Dataset records

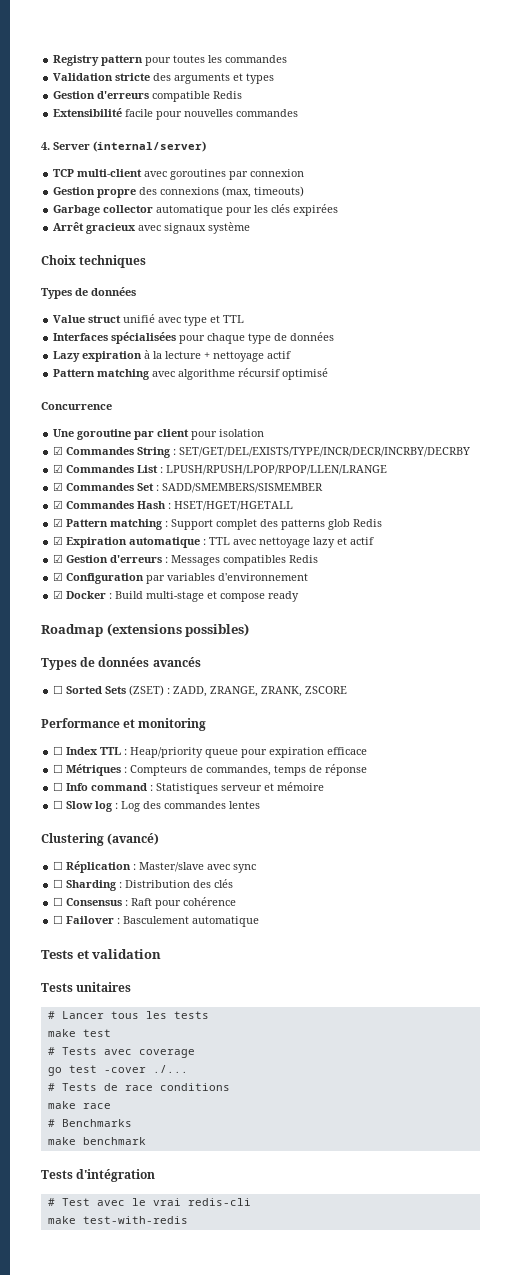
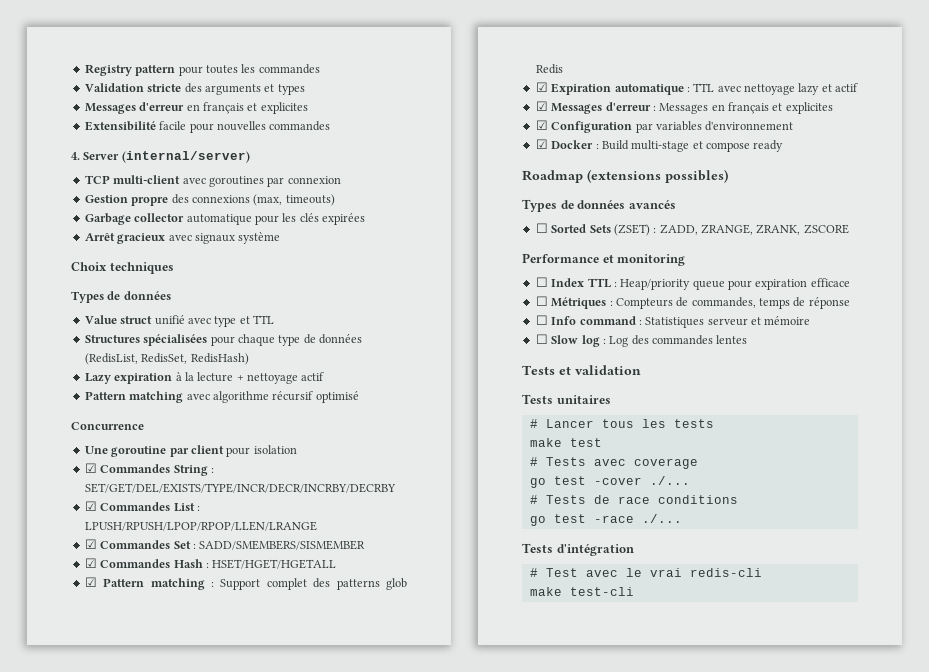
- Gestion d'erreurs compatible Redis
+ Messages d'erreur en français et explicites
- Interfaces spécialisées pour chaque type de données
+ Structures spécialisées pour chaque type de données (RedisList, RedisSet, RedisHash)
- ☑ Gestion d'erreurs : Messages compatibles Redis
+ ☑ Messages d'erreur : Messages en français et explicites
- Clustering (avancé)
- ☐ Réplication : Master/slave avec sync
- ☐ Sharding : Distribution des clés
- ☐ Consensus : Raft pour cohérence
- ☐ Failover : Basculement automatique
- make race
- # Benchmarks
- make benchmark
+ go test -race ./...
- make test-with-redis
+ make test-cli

--

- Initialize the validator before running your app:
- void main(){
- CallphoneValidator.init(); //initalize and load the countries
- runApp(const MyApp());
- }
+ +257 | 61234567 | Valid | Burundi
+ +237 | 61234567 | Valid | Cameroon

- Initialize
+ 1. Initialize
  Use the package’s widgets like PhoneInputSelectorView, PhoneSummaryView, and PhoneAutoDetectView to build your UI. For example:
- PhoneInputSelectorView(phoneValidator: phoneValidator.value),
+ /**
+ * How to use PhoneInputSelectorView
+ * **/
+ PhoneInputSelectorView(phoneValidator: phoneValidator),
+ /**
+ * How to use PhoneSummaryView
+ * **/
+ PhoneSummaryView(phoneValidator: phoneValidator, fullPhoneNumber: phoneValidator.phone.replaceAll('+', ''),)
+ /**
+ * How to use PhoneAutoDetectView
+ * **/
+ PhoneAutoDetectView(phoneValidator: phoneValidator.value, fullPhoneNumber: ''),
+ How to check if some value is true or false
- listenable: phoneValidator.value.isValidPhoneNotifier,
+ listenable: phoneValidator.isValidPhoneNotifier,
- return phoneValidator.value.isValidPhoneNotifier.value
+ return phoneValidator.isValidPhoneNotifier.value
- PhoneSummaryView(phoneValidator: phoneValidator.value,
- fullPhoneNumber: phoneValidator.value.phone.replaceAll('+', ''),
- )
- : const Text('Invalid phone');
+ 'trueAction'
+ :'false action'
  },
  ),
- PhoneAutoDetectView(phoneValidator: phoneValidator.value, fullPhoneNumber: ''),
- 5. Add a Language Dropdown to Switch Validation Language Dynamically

(What is needed):
Considering only lines that contain the word "pour", say how many there are in the data, with no other text.

(Answer below):
3